Bacteria with different cell sizes respond differently to various carbon supply patterns

'Low nucleic acid content (LNA) bacteria' and 'high nucleic acid content (HNA) bacteria' have different cell sizes. Nutrient input modes vary in environments, causing nutrient availability heterogeneity. We incubated them with equal amounts of total glucose added in a continuous/pulsed mode. Finally, the pulse-treated LNA bacteria exhibited twice the cell abundance and four times the viability of the continuous-treated LNA, while HNA didn't show an adaptation to pulsed treatment. In structural equation modeling (SEM), LNA bacteria had higher path coefficients than HNA, between growth and carbon-saving metabolic pathways, intracellular ATP and the inorganic energy storage polymer, polyphosphate, indicating their low-cost growth, and flexible energy storage and utilization.
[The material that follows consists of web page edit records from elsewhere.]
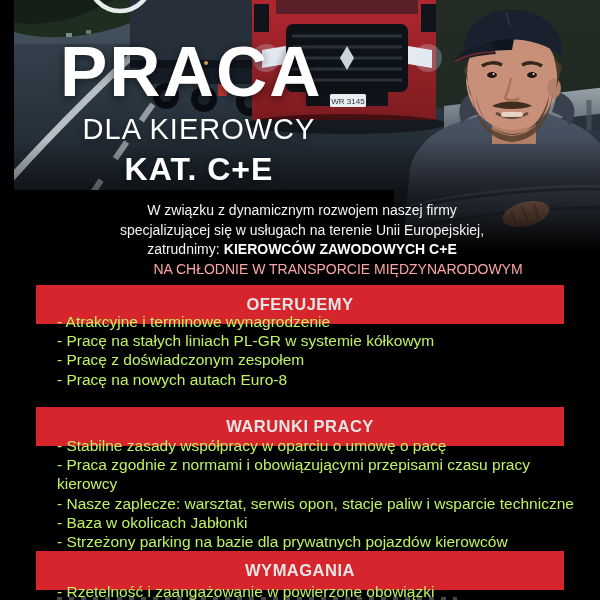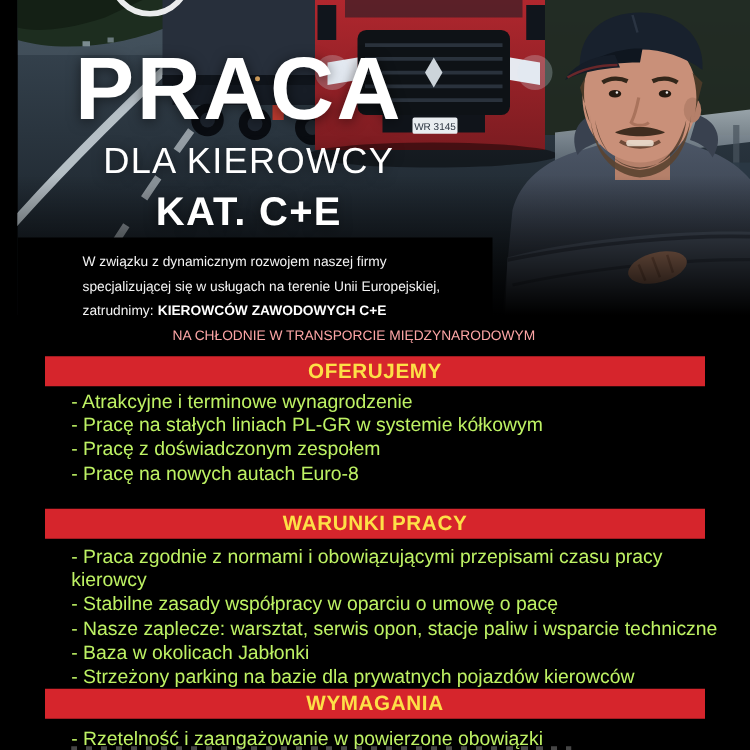"W związku z dynamicznym rozwojem" .intro { font-size: 11px -> 14px; left: 66px -> 47px; text-align: none -> center }
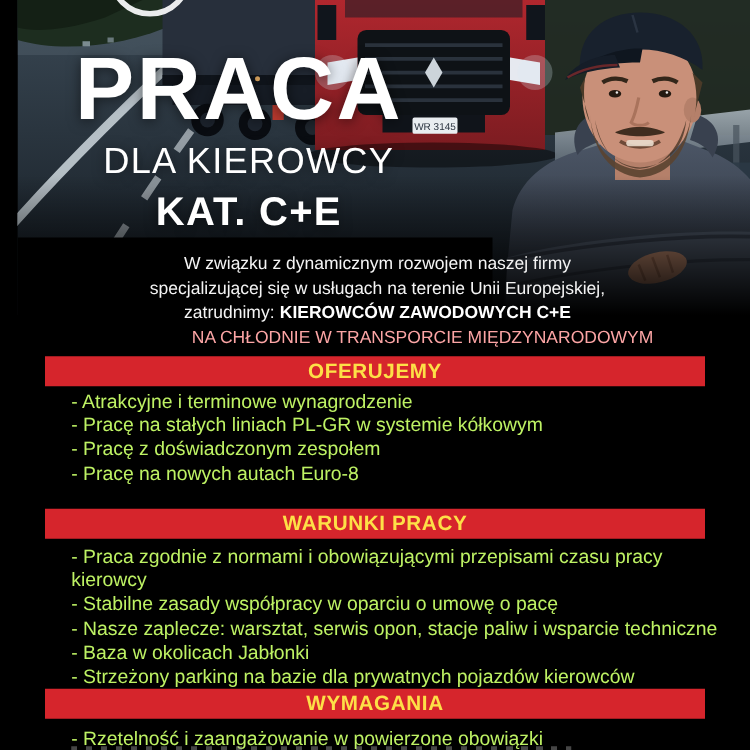"OFERUJEMY" .banner { color: #fde047 -> #e5e5e5; height: 24px -> 39px }
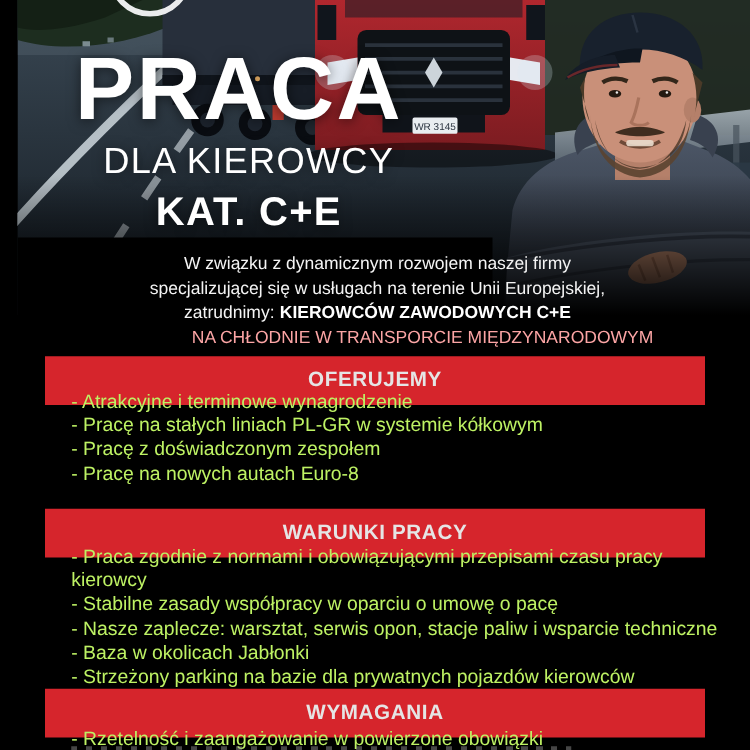"- Praca zgodnie z normami" li { order: before "- Stabilne zasady współpracy w" -> after "- Stabilne zasady współpracy w" }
After incubation, the pulse-treated LNA bacteria contained more proteins and polysaccharides (0.00064 ng.cell-1, 0.0012 ng.cell-1) than the continuous-treated LNA (0.00014 ng.cell-1, 0.00014 ng.cell-1), conferring endurance and rapid response to pulses. Compared to LNA, HNA keystone taxa had stronger correlations with the primary glucose metabolism step, glycolysis, and occupied leading positions to explain the random forest model. They are essential to introduce glucose into the element cycling of the whole community under both treatments. Our work outlines a systematic bacterial response to carbon input.